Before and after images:
····················
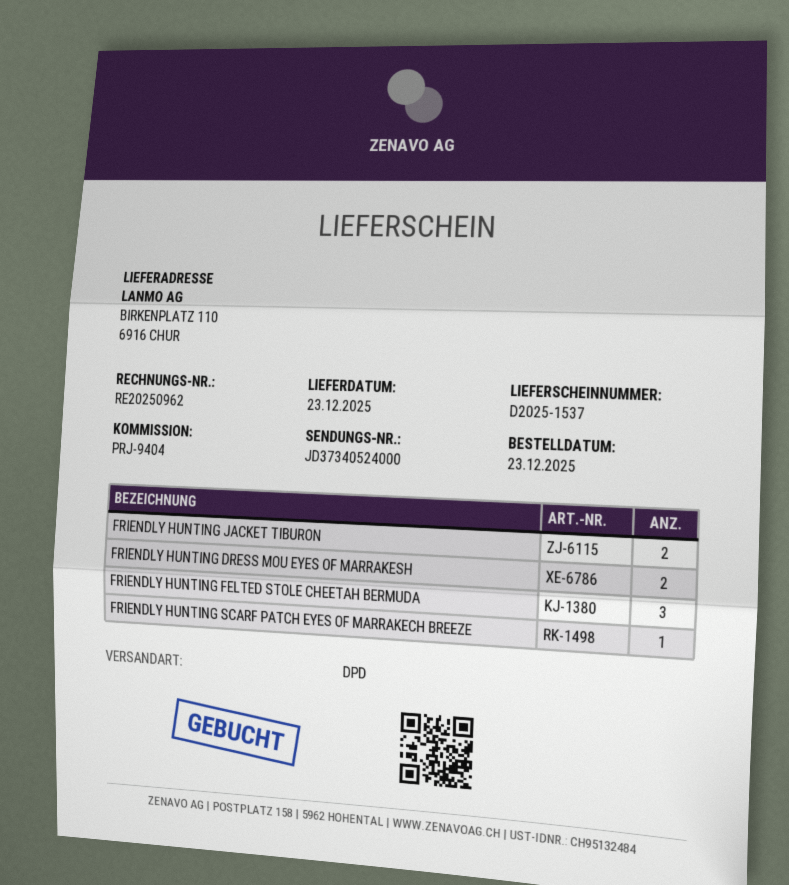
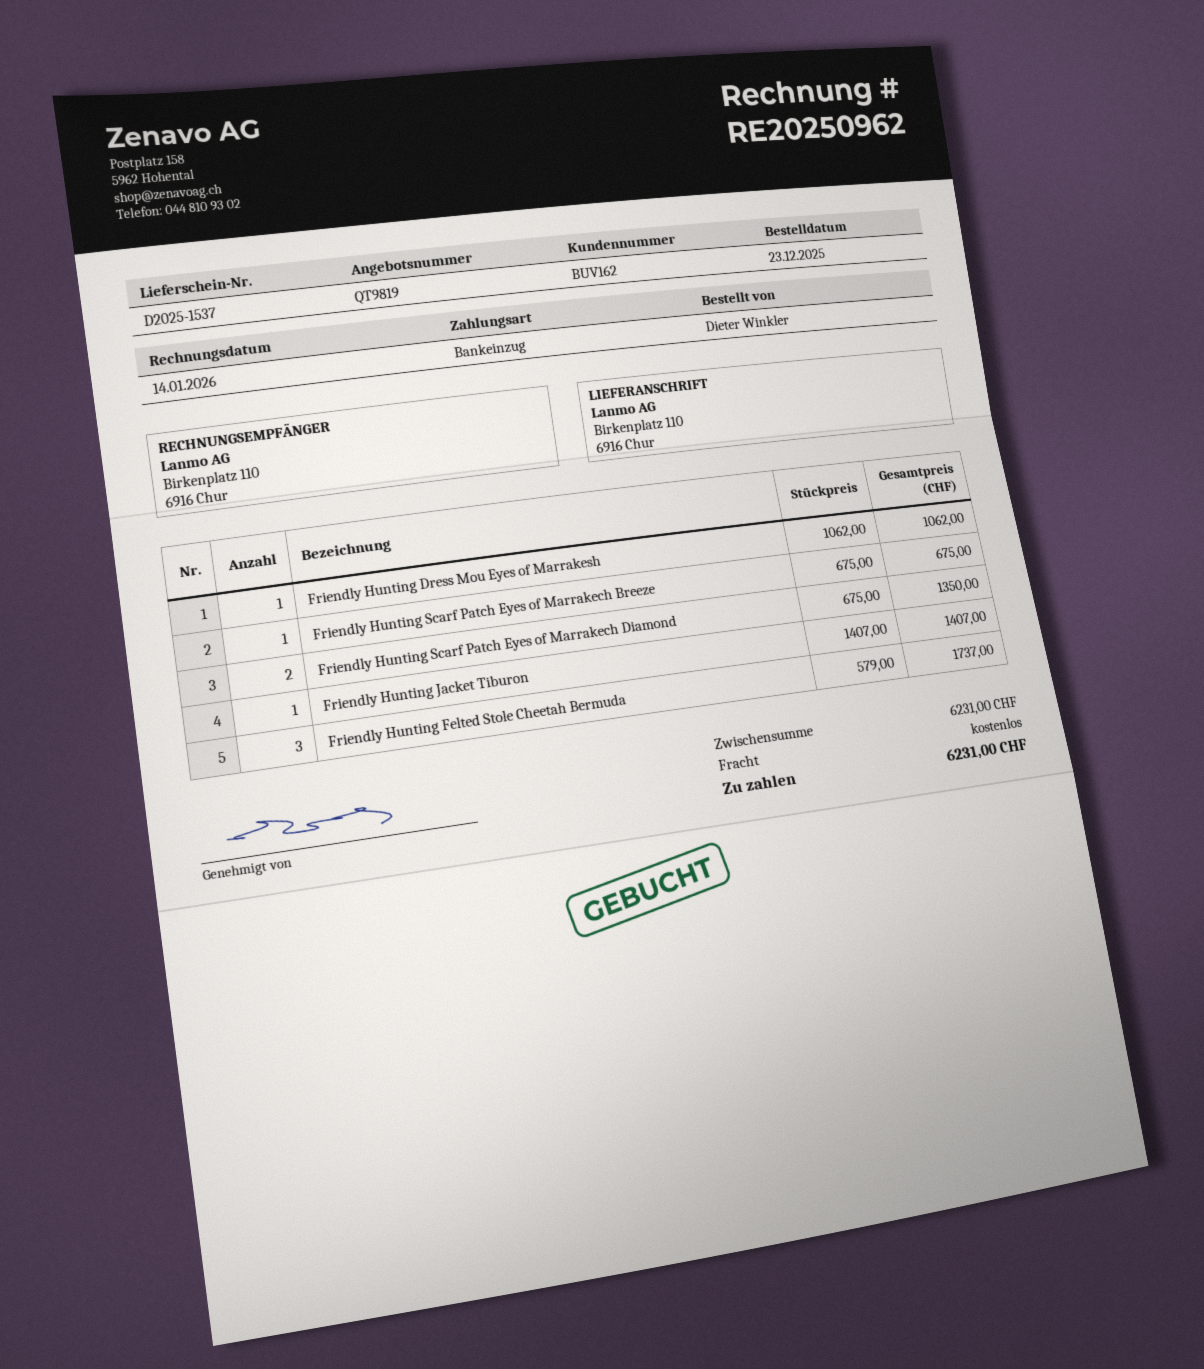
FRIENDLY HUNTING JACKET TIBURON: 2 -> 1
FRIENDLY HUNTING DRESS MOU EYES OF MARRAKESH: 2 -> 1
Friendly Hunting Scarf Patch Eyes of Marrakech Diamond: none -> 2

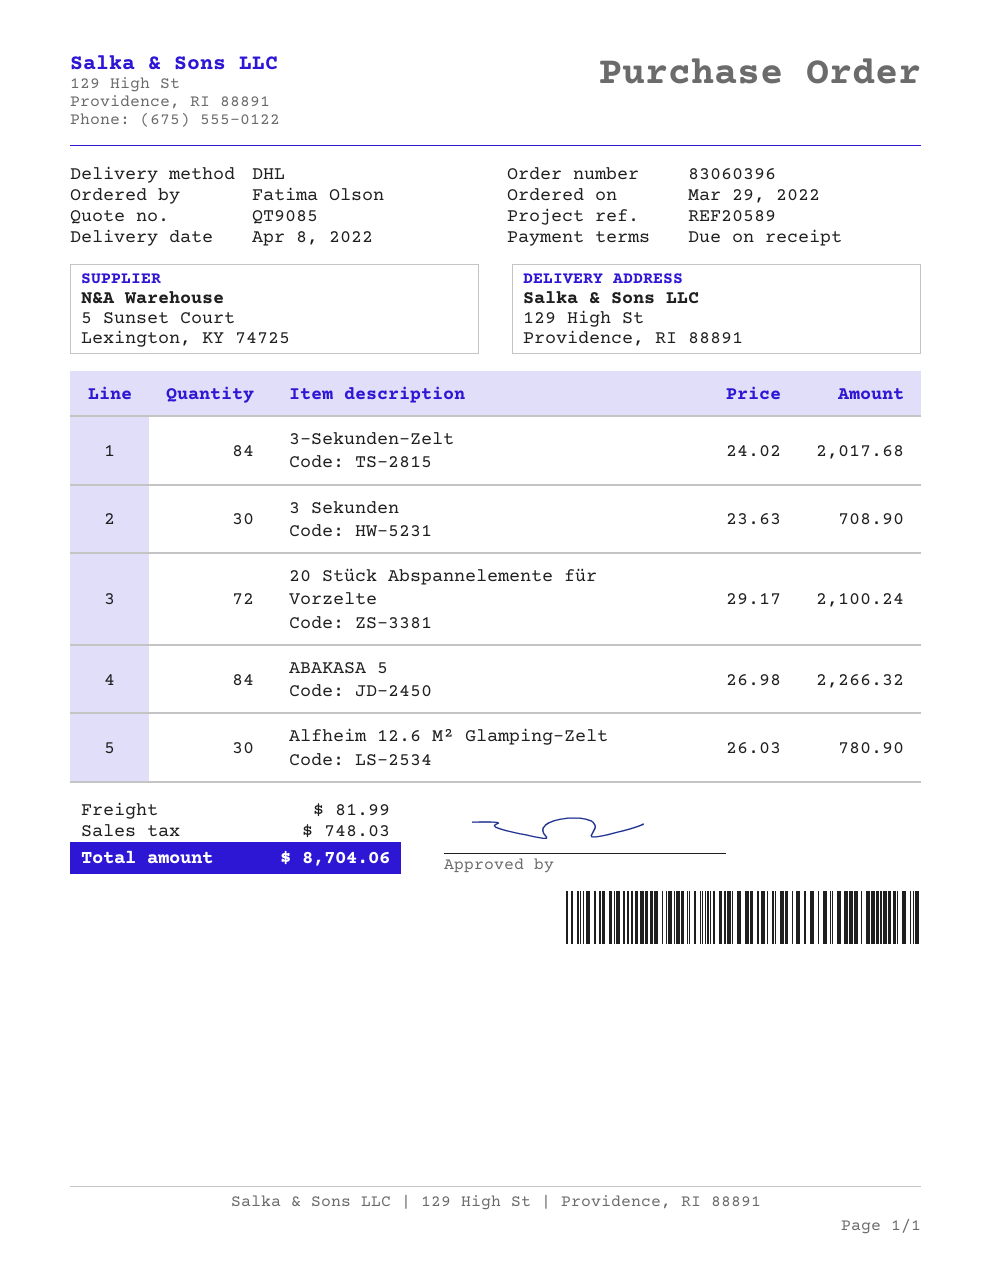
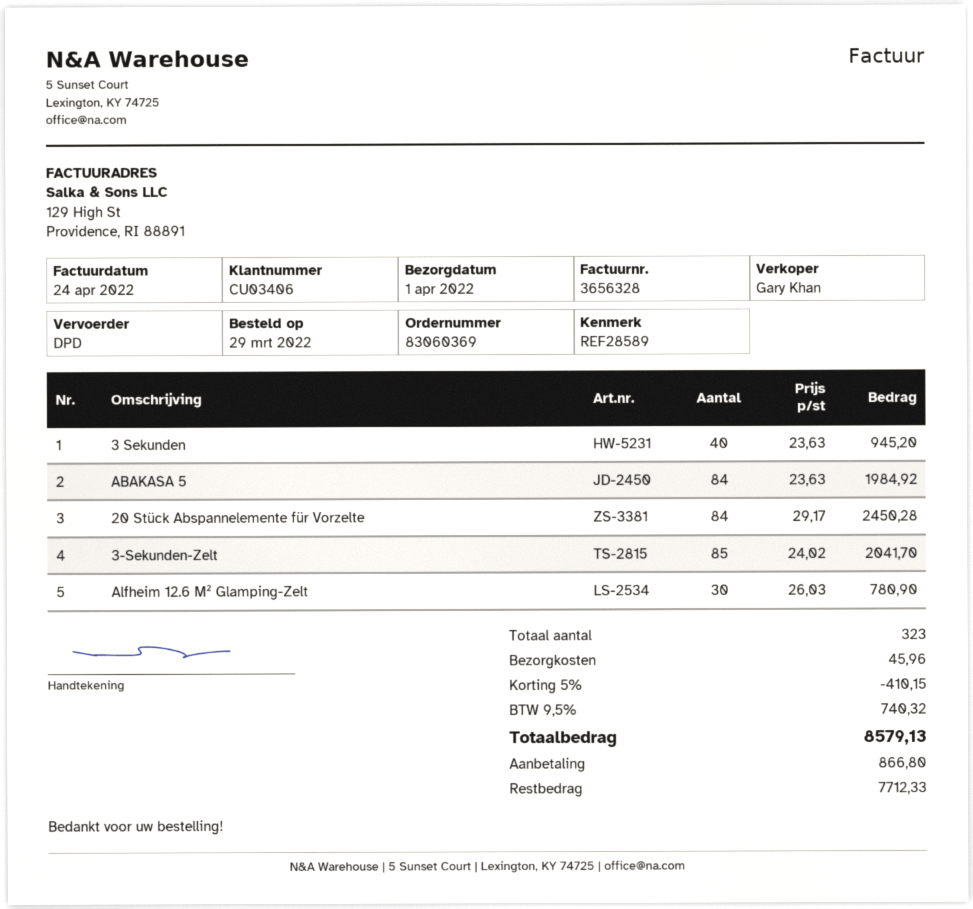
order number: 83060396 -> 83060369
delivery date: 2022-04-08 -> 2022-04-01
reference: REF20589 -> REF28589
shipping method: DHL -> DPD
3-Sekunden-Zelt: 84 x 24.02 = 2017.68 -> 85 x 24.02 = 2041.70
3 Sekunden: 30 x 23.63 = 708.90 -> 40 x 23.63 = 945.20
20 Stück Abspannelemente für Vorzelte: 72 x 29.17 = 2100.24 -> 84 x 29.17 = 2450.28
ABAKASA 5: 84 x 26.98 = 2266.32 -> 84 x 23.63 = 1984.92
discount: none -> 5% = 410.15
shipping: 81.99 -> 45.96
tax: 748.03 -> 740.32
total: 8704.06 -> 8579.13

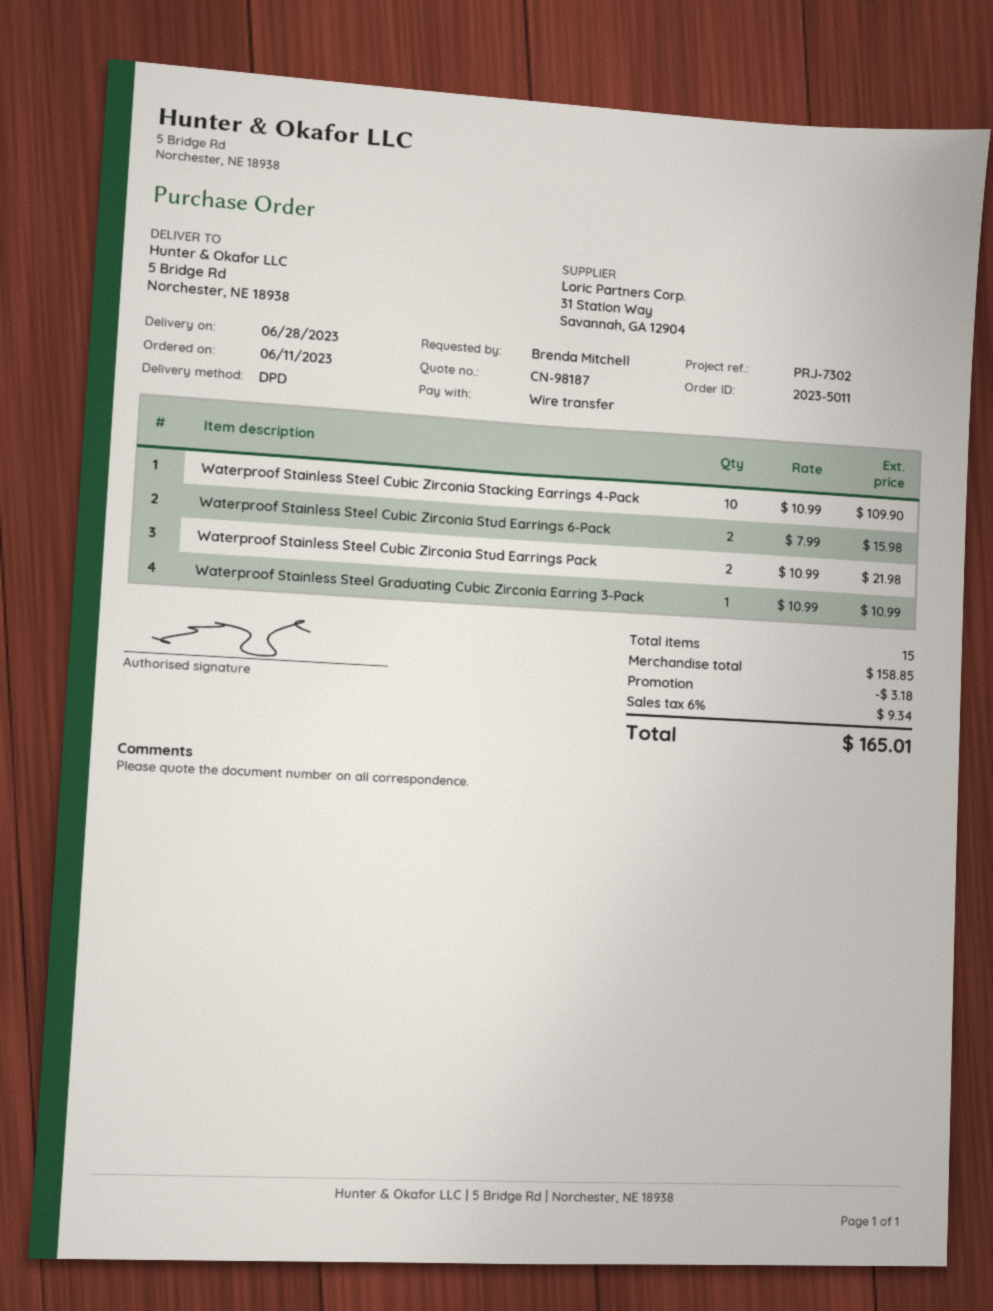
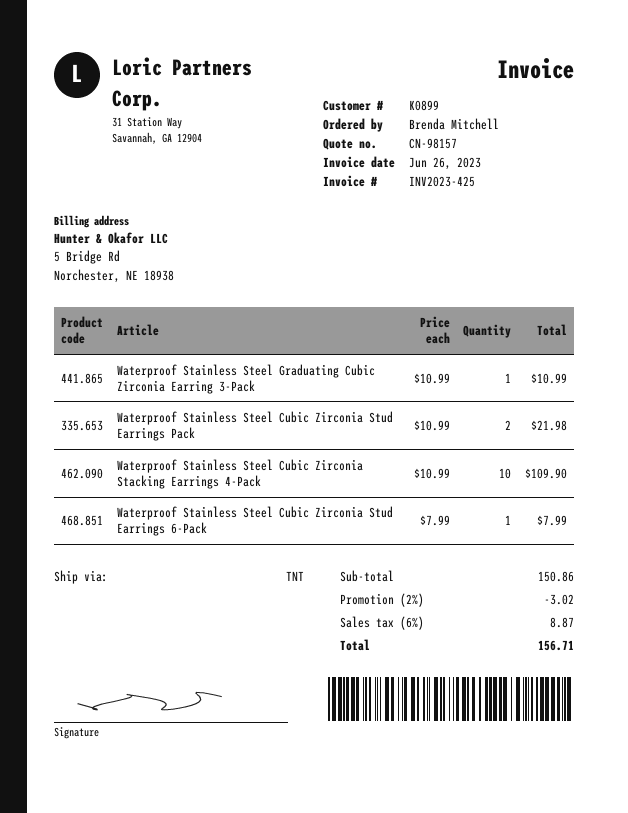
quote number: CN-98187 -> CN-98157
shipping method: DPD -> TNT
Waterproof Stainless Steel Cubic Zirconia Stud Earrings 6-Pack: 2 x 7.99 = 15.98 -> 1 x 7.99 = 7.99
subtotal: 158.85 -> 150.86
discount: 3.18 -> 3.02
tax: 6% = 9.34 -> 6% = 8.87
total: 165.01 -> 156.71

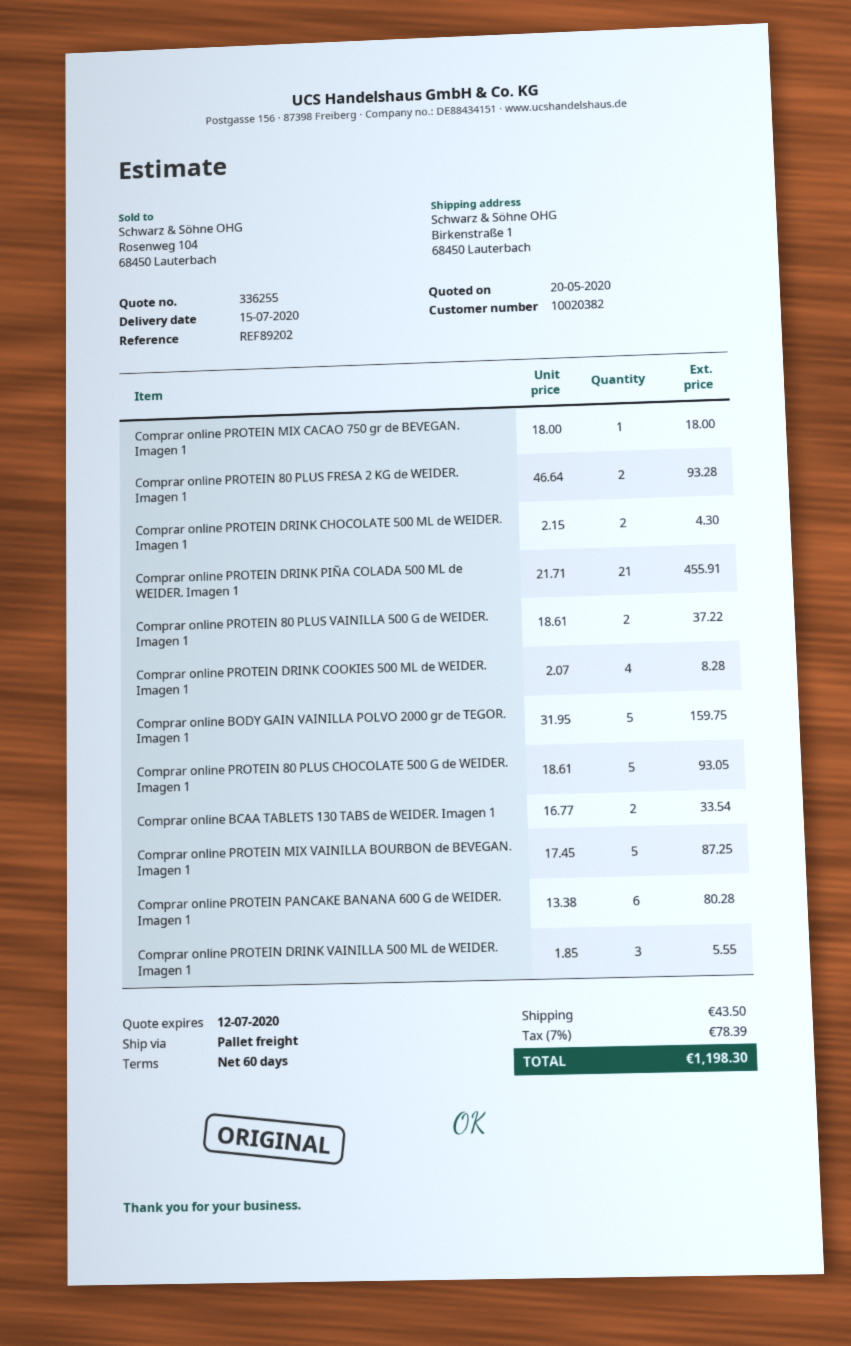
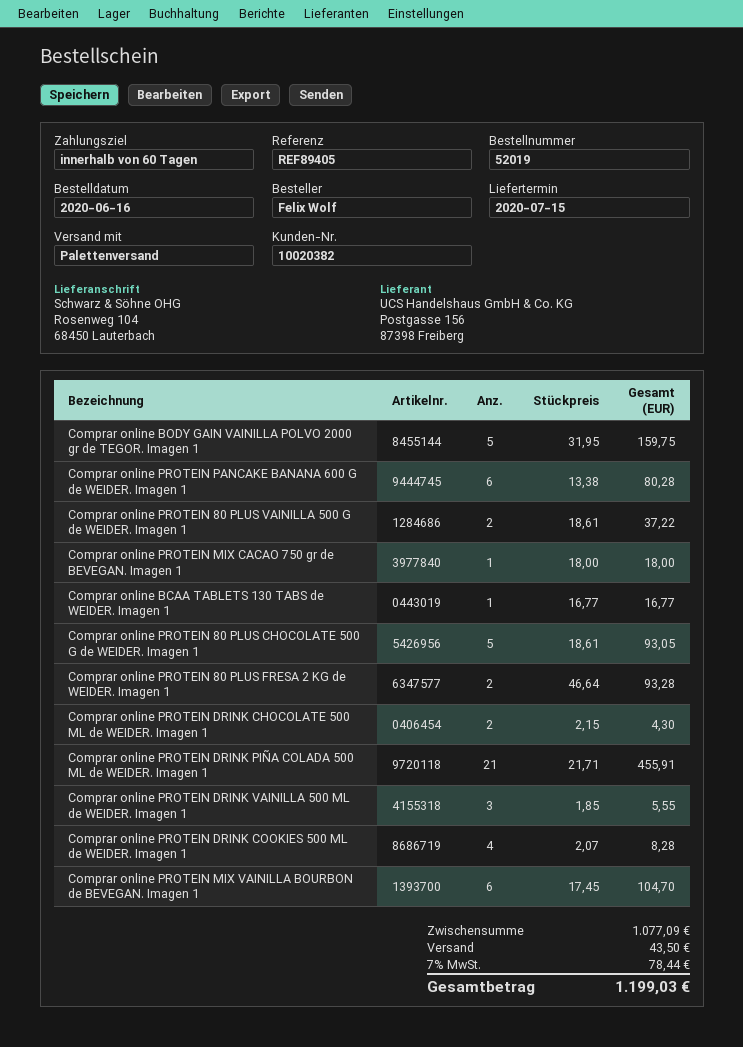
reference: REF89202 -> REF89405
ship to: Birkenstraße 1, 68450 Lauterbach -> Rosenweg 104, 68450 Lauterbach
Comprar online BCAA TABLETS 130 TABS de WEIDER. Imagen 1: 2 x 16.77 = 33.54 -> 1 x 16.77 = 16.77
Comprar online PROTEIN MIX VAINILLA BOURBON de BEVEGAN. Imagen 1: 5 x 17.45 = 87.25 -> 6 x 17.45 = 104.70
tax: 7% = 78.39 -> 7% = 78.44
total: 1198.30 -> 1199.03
····················
__Work instructions__.
Pictures are to be left out; repeat all the remaining data exactly.

__Output for this task__.
FRIENDLY HUNTING JACKET TIBURON: 2 -> 1
FRIENDLY HUNTING DRESS MOU EYES OF MARRAKESH: 2 -> 1
Friendly Hunting Scarf Patch Eyes of Marrakech Diamond: none -> 2

order number: 83060396 -> 83060369
delivery date: 2022-04-08 -> 2022-04-01
reference: REF20589 -> REF28589
shipping method: DHL -> DPD
3-Sekunden-Zelt: 84 x 24.02 = 2017.68 -> 85 x 24.02 = 2041.70
3 Sekunden: 30 x 23.63 = 708.90 -> 40 x 23.63 = 945.20
20 Stück Abspannelemente für Vorzelte: 72 x 29.17 = 2100.24 -> 84 x 29.17 = 2450.28
ABAKASA 5: 84 x 26.98 = 2266.32 -> 84 x 23.63 = 1984.92
discount: none -> 5% = 410.15
shipping: 81.99 -> 45.96
tax: 748.03 -> 740.32
total: 8704.06 -> 8579.13

quote number: CN-98187 -> CN-98157
shipping method: DPD -> TNT
Waterproof Stainless Steel Cubic Zirconia Stud Earrings 6-Pack: 2 x 7.99 = 15.98 -> 1 x 7.99 = 7.99
subtotal: 158.85 -> 150.86
discount: 3.18 -> 3.02
tax: 6% = 9.34 -> 6% = 8.87
total: 165.01 -> 156.71

reference: REF89202 -> REF89405
ship to: Birkenstraße 1, 68450 Lauterbach -> Rosenweg 104, 68450 Lauterbach
Comprar online BCAA TABLETS 130 TABS de WEIDER. Imagen 1: 2 x 16.77 = 33.54 -> 1 x 16.77 = 16.77
Comprar online PROTEIN MIX VAINILLA BOURBON de BEVEGAN. Imagen 1: 5 x 17.45 = 87.25 -> 6 x 17.45 = 104.70
tax: 7% = 78.39 -> 7% = 78.44
total: 1198.30 -> 1199.03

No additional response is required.